Dataset records:
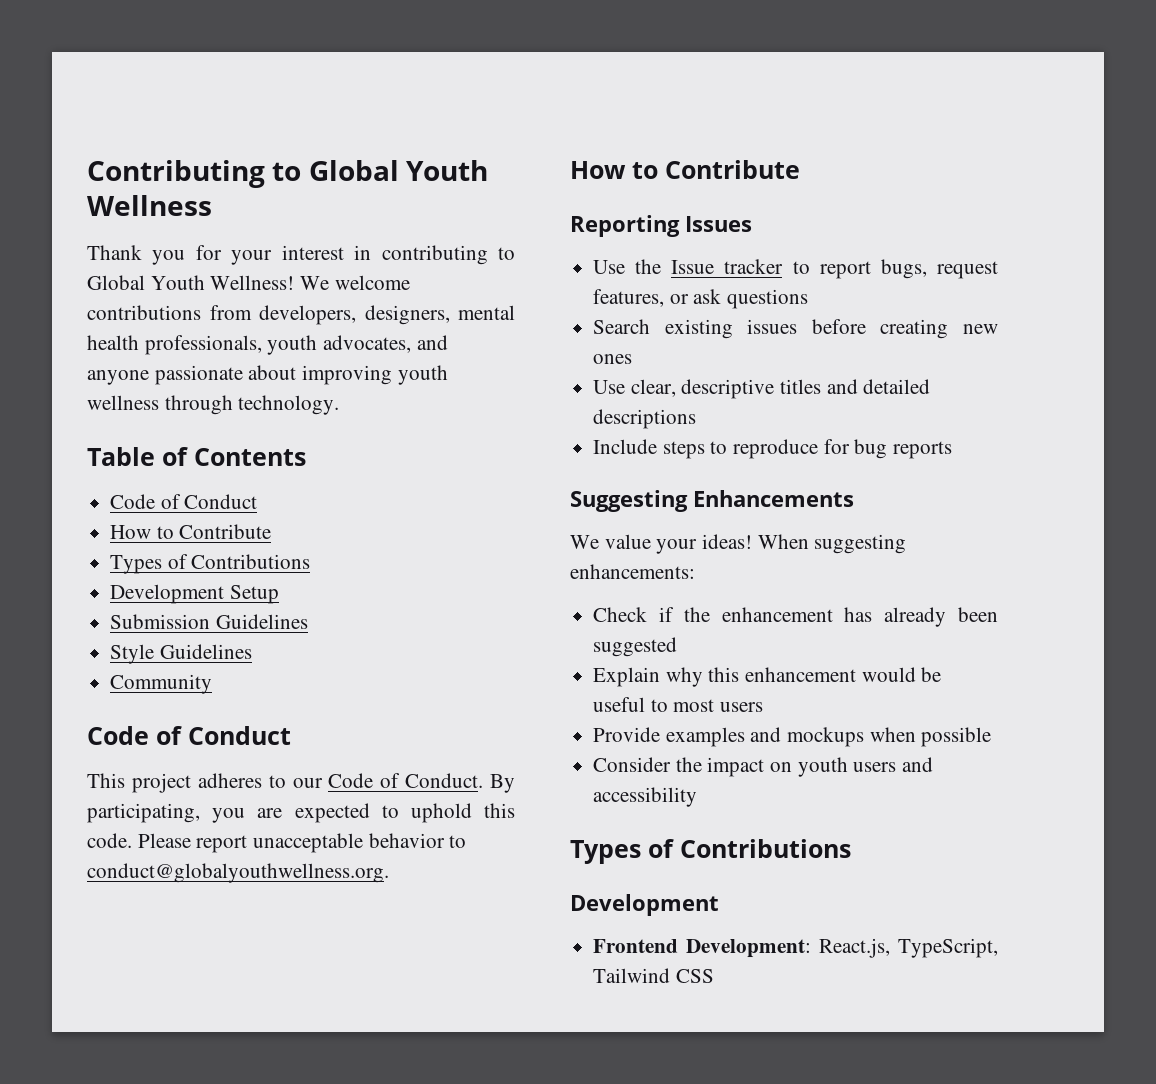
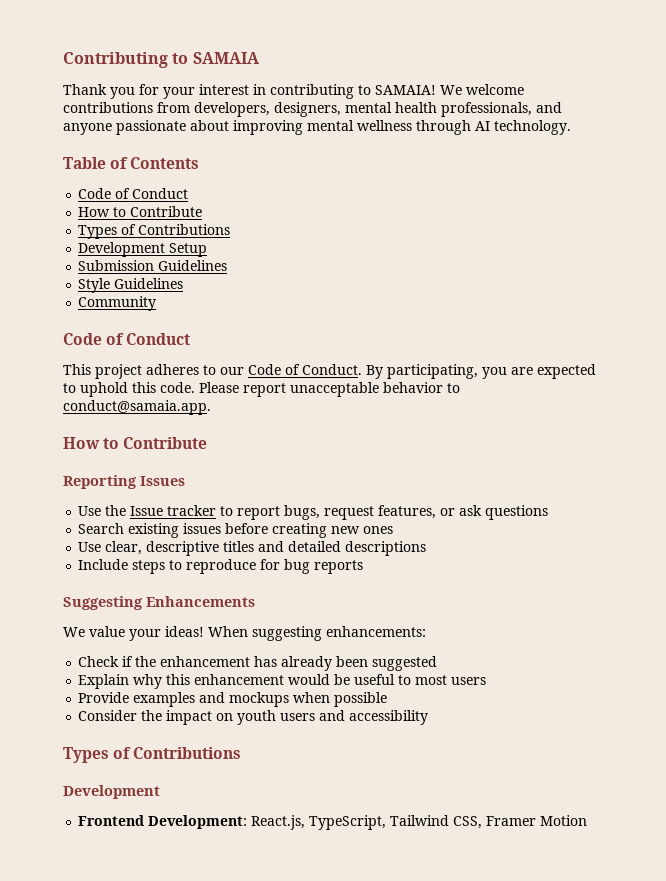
- Contributing to Global Youth Wellness
+ Contributing to SAMAIA
- Thank you for your interest in contributing to Global Youth Wellness!
+ Thank you for your interest in contributing to SAMAIA!
- We welcome contributions from developers, designers, mental health professionals, youth advocates, and anyone passionate about improving youth wellness through technology.
+ We welcome contributions from developers, designers, mental health professionals, and anyone passionate about improving mental wellness through AI technology.
- Please report unacceptable behavior to conduct@globalyouthwellness.org.
+ Please report unacceptable behavior to conduct@samaia.app.
- Frontend Development: React.js, TypeScript, Tailwind CSS
+ Frontend Development: React.js, TypeScript, Tailwind CSS, Framer Motion

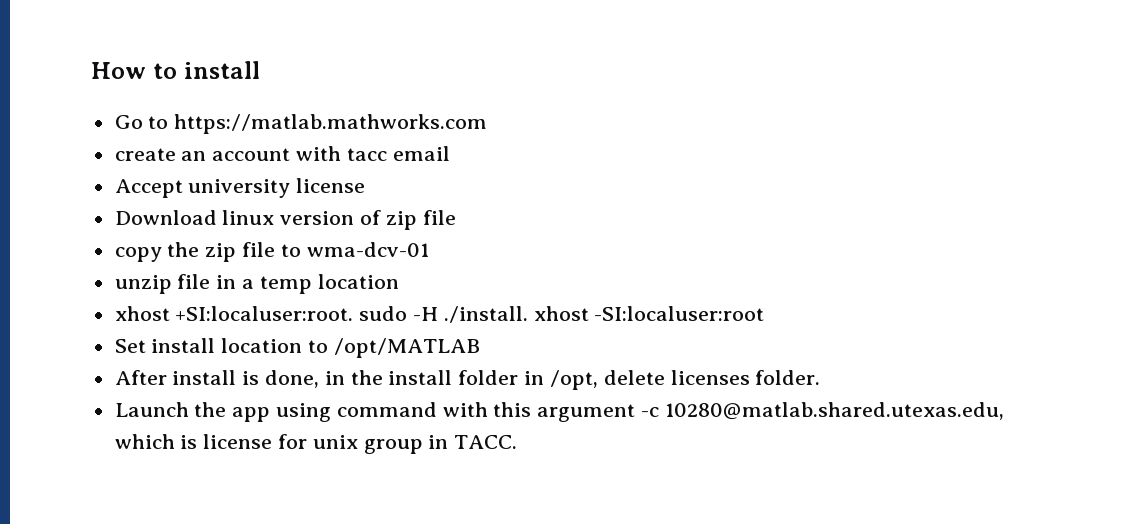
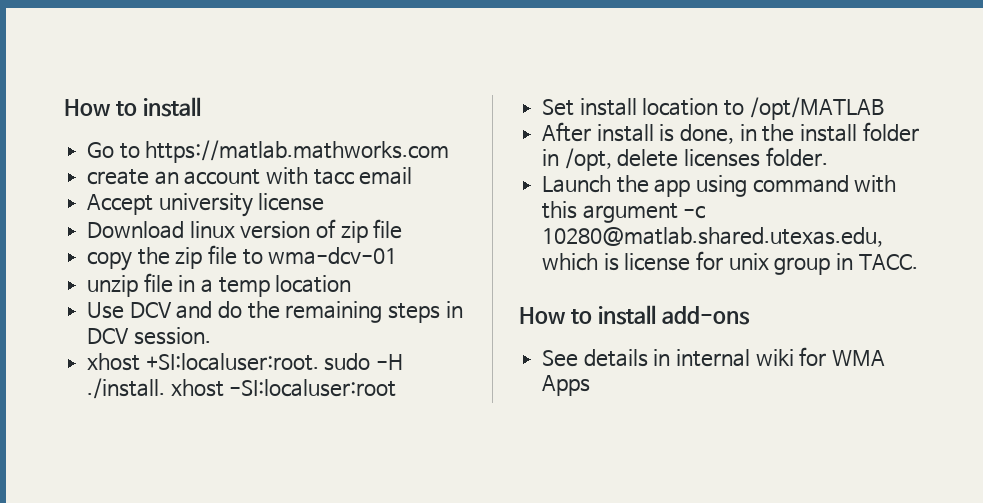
+ Use DCV and do the remaining steps in DCV session.
+ How to install add-ons
+ See details in internal wiki for WMA Apps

Your objective: Would you copy all the material exactly, dropping the pictures?

Solved problem:
- Contributing to Global Youth Wellness
+ Contributing to SAMAIA
- Thank you for your interest in contributing to Global Youth Wellness!
+ Thank you for your interest in contributing to SAMAIA!
- We welcome contributions from developers, designers, mental health professionals, youth advocates, and anyone passionate about improving youth wellness through technology.
+ We welcome contributions from developers, designers, mental health professionals, and anyone passionate about improving mental wellness through AI technology.
- Please report unacceptable behavior to conduct@globalyouthwellness.org.
+ Please report unacceptable behavior to conduct@samaia.app.
- Frontend Development: React.js, TypeScript, Tailwind CSS
+ Frontend Development: React.js, TypeScript, Tailwind CSS, Framer Motion

+ Use DCV and do the remaining steps in DCV session.
+ How to install add-ons
+ See details in internal wiki for WMA Apps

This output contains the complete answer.